Ressemblances ou différences

Quelle approche faut-il privilégier ? Selon les féministes qui misent sur la « ressemblance » entre les sexes, les stéréotypes de genre amplifient les différences au détriment de l’égalité. Les féministes qui mettent l’accent sur la « différence » entre les sexes souhaitent que l’on approfondisse l’étude des aspects du corps humain influencés par le sexe génétique, comme la force, la physiologie, la métabolisation des toxines, la perception de la douleur et la biologie de la reproduction.

Par exemple, signale Karen, on n’accorde aux travailleuses ni reconnaissance ni indemnisation pour des problèmes de santé touchant spécifiquement les femmes, comme l’aggravation des symptômes de la ménopause due à un mauvais contrôle de la température ambiante, les problèmes de fertilité liés à la perturbation du cycle menstruel par des quarts de travail variables ou encore l’intensification des douleurs menstruelles engendrées par des horaires de travail difficiles ou par l’exposition au froid ou à certaines substances chimiques.

Alors, comment sortir de cette impasse ? Par un environnement plus sécuritaire et équitable, pour les femmes comme pour les hommes. Pour y parvenir, trois avenues sont à privilégier: 1. La collection d’information sur les conditions de travail; 2. Une meilleure gestion du personnel avec comme perspective que c’est le travail qui doit être adapté à la main-d’œuvre et non l’inverse; 3. Enfin, et surtout, le renforcement des liens de solidarité entre les travailleuses, tout en optimisant le travail d’équipe pour tirer parti de la force, de l’agilité, de l’endurance et de l’équilibre de toutes et tous.

 

Un legs

Le Deuxième corps aborde en profondeur une série d’autres sujets : le retrait préventif, les horaires de travail, la conciliation travail-famille, etc. Très intéressante également est l’analyse de la gestion chez un employeur féministe.

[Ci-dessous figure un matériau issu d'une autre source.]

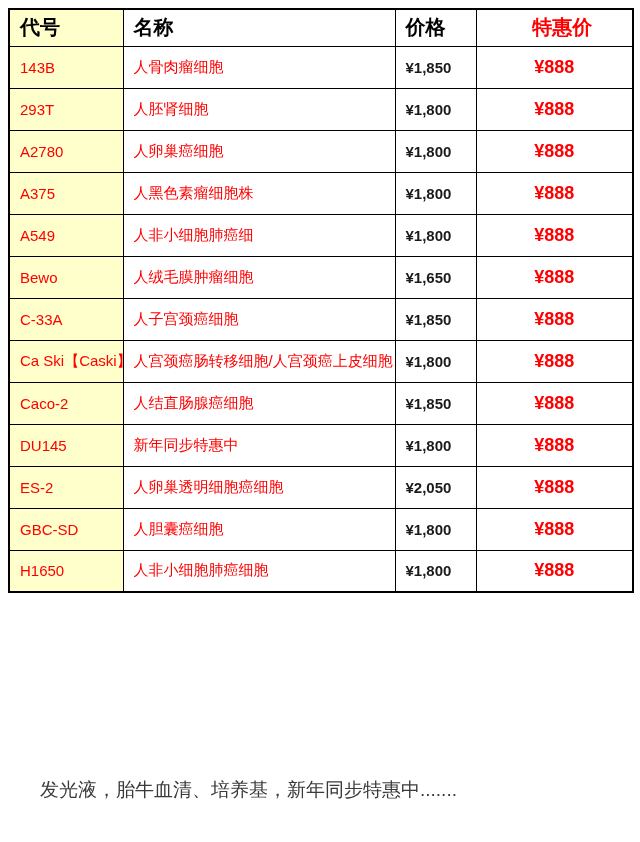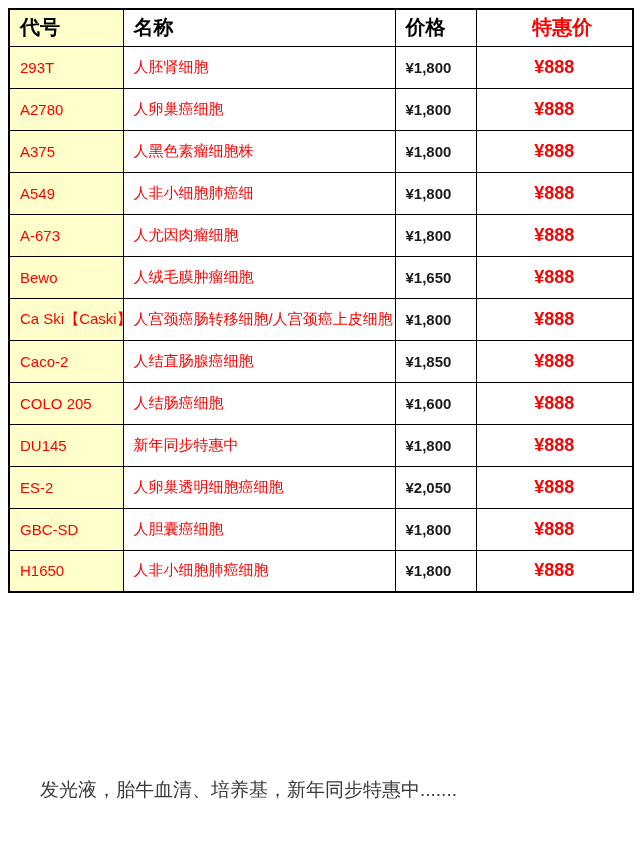--- a/index.html
+++ b/index.html
@@ -98,20 +98,26 @@
     <thead>
       <tr class="header-row">
         <th class="col-code">代号</th>
         <th class="col-name">名称</th>
         <th class="col-price">价格</th>
         <th class="col-special">特惠价</th>
       </tr>
     </thead>
     <tbody id="table-body">
         <tr class="data-row">
+          <td class="cell-code">143B</td>
+          <td class="cell-name">人骨肉瘤细胞</td>
+          <td class="cell-price">¥1,850</td>
+          <td class="cell-special">¥888</td>
+        </tr>
+        <tr class="data-row">
           <td class="cell-code">293T</td>
           <td class="cell-name">人胚肾细胞</td>
           <td class="cell-price">¥1,800</td>
           <td class="cell-special">¥888</td>
         </tr>
         <tr class="data-row">
           <td class="cell-code">A2780</td>
           <td class="cell-name">人卵巢癌细胞</td>
           <td class="cell-price">¥1,800</td>
           <td class="cell-special">¥888</td>
@@ -122,47 +128,41 @@
           <td class="cell-price">¥1,800</td>
           <td class="cell-special">¥888</td>
         </tr>
         <tr class="data-row">
           <td class="cell-code">A549</td>
           <td class="cell-name">人非小细胞肺癌细</td>
           <td class="cell-price">¥1,800</td>
           <td class="cell-special">¥888</td>
         </tr>
         <tr class="data-row">
-          <td class="cell-code">A-673</td>
-          <td class="cell-name">人尤因肉瘤细胞</td>
-          <td class="cell-price">¥1,800</td>
+          <td class="cell-code">Bewo</td>
+          <td class="cell-name">人绒毛膜肿瘤细胞</td>
+          <td class="cell-price">¥1,650</td>
           <td class="cell-special">¥888</td>
         </tr>
         <tr class="data-row">
-          <td class="cell-code">Bewo</td>
-          <td class="cell-name">人绒毛膜肿瘤细胞</td>
-          <td class="cell-price">¥1,650</td>
+          <td class="cell-code">C-33A</td>
+          <td class="cell-name">人子宫颈癌细胞</td>
+          <td class="cell-price">¥1,850</td>
           <td class="cell-special">¥888</td>
         </tr>
         <tr class="data-row">
           <td class="cell-code">Ca Ski【Caski】</td>
           <td class="cell-name">人宫颈癌肠转移细胞/人宫颈癌上皮细胞</td>
           <td class="cell-price">¥1,800</td>
           <td class="cell-special">¥888</td>
         </tr>
         <tr class="data-row">
           <td class="cell-code">Caco-2</td>
           <td class="cell-name">人结直肠腺癌细胞</td>
           <td class="cell-price">¥1,850</td>
-          <td class="cell-special">¥888</td>
-        </tr>
-        <tr class="data-row">
-          <td class="cell-code">COLO 205</td>
-          <td class="cell-name">人结肠癌细胞</td>
-          <td class="cell-price">¥1,600</td>
           <td class="cell-special">¥888</td>
         </tr>
         <tr class="data-row">
           <td class="cell-code">DU145</td>
           <td class="cell-name">新年同步特惠中</td>
           <td class="cell-price">¥1,800</td>
           <td class="cell-special">¥888</td>
         </tr>
         <tr class="data-row">
           <td class="cell-code">ES-2</td>

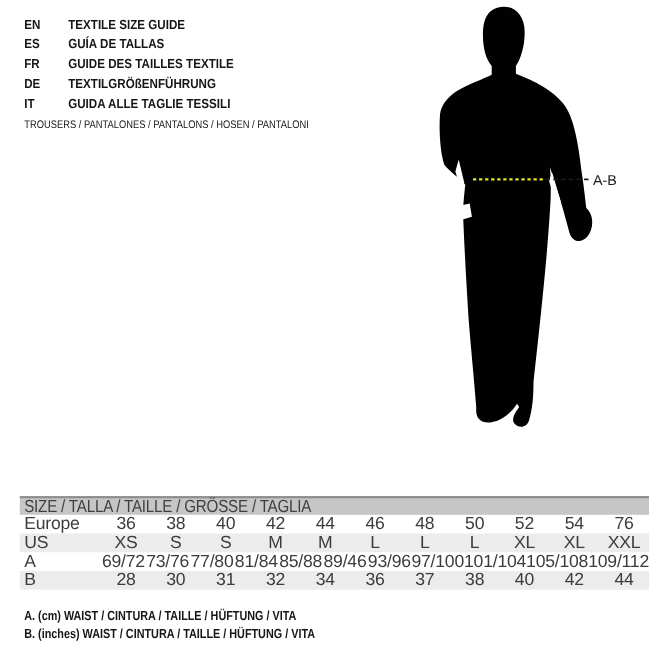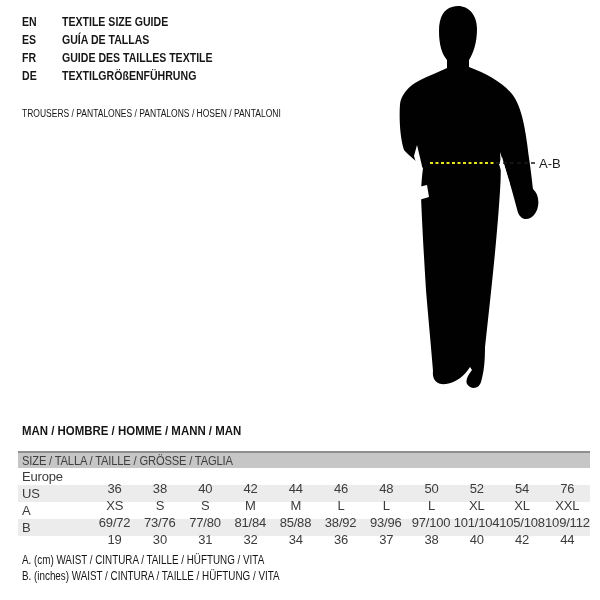--- a/index.html
+++ b/index.html
@@ -28,44 +28,45 @@
 
   
   .category-title{position:absolute;left:22px;top:108px;font-size:10px;font-weight:normal;color:var(--txt);}
   .category-title .cond{transform:scaleX(0.85);}
   .section-title{position:absolute;left:22px;top:423px;font-size:13px;font-weight:bold;color:var(--txt);}
 
   
   .figure-wrap{position:absolute;left:376px;top:0;width:200px;height:400px;}
 
   
-  .size-table{position:absolute;left:18px;top:451px;width:572px;font-size:13px;color:var(--tbl-txt);letter-spacing:-0.2px;}
+  .size-table{position:absolute;left:18px;top:451px;width:572px;font-size:16px;color:var(--tbl-txt);letter-spacing:-0.2px;}
   .thead{height:17px;line-height:15px;background:var(--hdr-bg);border-top:2px solid var(--hdr-border);padding-left:4px;color:#3f3f3f;}
   .thead .cond{transform:scaleX(0.86);}
   .trow{display:flex;height:17px;line-height:17px;}
   .trow.alt{background:var(--alt-bg);}
   .tlabel{width:74px;padding-left:4px;text-align:left;flex:0 0 74px;}
-  .tcell{flex:1 1 0;text-align:center;margin-top:12px;}
+  .tcell{flex:1 1 0;text-align:center;}
 
   
-  .footnote{position:absolute;left:22px;font-size:12px;font-weight:normal;color:var(--txt);line-height:14px;}
+  .footnote{position:absolute;left:22px;font-size:12px;font-weight:bold;color:var(--txt);line-height:14px;}
   .footnote .cond{transform:scaleX(0.82);}
   .fn-a{top:553px;}
   .fn-b{top:569px;}
 </style>
 </head>
 <body>
 
 <div class="page">
 
   <div class="lang-block">
       <div class="lang-row"><span class="lang-code cond">EN</span><span class="lang-label cond">TEXTILE SIZE GUIDE</span></div>
       <div class="lang-row"><span class="lang-code cond">ES</span><span class="lang-label cond">GUÍA DE TALLAS</span></div>
       <div class="lang-row"><span class="lang-code cond">FR</span><span class="lang-label cond">GUIDE DES TAILLES TEXTILE</span></div>
       <div class="lang-row"><span class="lang-code cond">DE</span><span class="lang-label cond">TEXTILGRÖßENFÜHRUNG</span></div>
+      <div class="lang-row"><span class="lang-code cond">IT</span><span class="lang-label cond">GUIDA ALLE TAGLIE TESSILI</span></div>
     </div>
 
   <div class="category-title">
     <span class="cond">TROUSERS / PANTALONES / PANTALONS / HOSEN / PANTALONI</span>
   </div>
 
   <div class="figure-wrap">
     <svg width="200" height="400" viewBox="0 0 200 400" xmlns="http://www.w3.org/2000/svg">
       <path fill="var(--sil)" d="
         M 76,7
@@ -99,23 +100,20 @@
         C 63,17 68,9 76,7 Z"></path>
       <polygon fill="#ffffff" points="41,145 46,166 44,176 38,156"></polygon>
       <polygon fill="#ffffff" points="38,188 51,185 53,197 43,200"></polygon>
       <polygon fill="#ffffff" points="126,157 134,184 131,190 123,164"></polygon>
       <line x1="54" y1="163" x2="118" y2="163" stroke="var(--dash-on)" stroke-width="2" stroke-dasharray="3,2.5"></line>
       <line x1="120" y1="163" x2="160" y2="163" stroke="var(--dash-off)" stroke-width="1.5" stroke-dasharray="4,3"></line>
       <text x="163" y="168" font-size="13" fill="#1a1a1a" font-family="Liberation Sans, sans-serif">A-B</text>
     </svg>
   </div>
 
-  <div class="section-title">
-    <span class="cond">MAN / HOMBRE / HOMME / MANN / MAN</span>
-  </div>
 
   <div class="size-table">
     <div class="thead">
       <span class="cond">SIZE / TALLA / TAILLE / GRÖSSE / TAGLIA</span>
     </div>
     <div>
         <div class="trow">
           <div class="tlabel">Europe</div>
           <div class="tcell">36</div>
           <div class="tcell">38</div>
@@ -143,30 +141,30 @@
           <div class="tcell">XL</div>
           <div class="tcell">XXL</div>
         </div>
         <div class="trow">
           <div class="tlabel">A</div>
           <div class="tcell">69/72</div>
           <div class="tcell">73/76</div>
           <div class="tcell">77/80</div>
           <div class="tcell">81/84</div>
           <div class="tcell">85/88</div>
-          <div class="tcell">38/92</div>
+          <div class="tcell">89/46</div>
           <div class="tcell">93/96</div>
           <div class="tcell">97/100</div>
           <div class="tcell">101/104</div>
           <div class="tcell">105/108</div>
           <div class="tcell">109/112</div>
         </div>
         <div class="trow alt">
           <div class="tlabel">B</div>
-          <div class="tcell">19</div>
+          <div class="tcell">28</div>
           <div class="tcell">30</div>
           <div class="tcell">31</div>
           <div class="tcell">32</div>
           <div class="tcell">34</div>
           <div class="tcell">36</div>
           <div class="tcell">37</div>
           <div class="tcell">38</div>
           <div class="tcell">40</div>
           <div class="tcell">42</div>
           <div class="tcell">44</div>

S’ajoute à cela un retour historique sur les péripéties passées et actuelles de CINBIOSE – le Centre de recherche interdisciplinaire sur le bien-être, la santé, la société et l’environnement – dont elle est une des cofondatrices avec sa grande amie Donna Mergler. Aujourd’hui, l’existence du CINBIOSE est une nouvelle fois menacée. Mais Karen Messing croit qu’il a suffisamment essaimé pour qu’une nouvelle génération se porte à sa défense et assume la relève. Forte de toute l’expérience accumulée, elle lui lègue une liste détaillée – non exhaustive, précise-t-elle – de pistes de recherche pour mettre la science au service des travailleuses.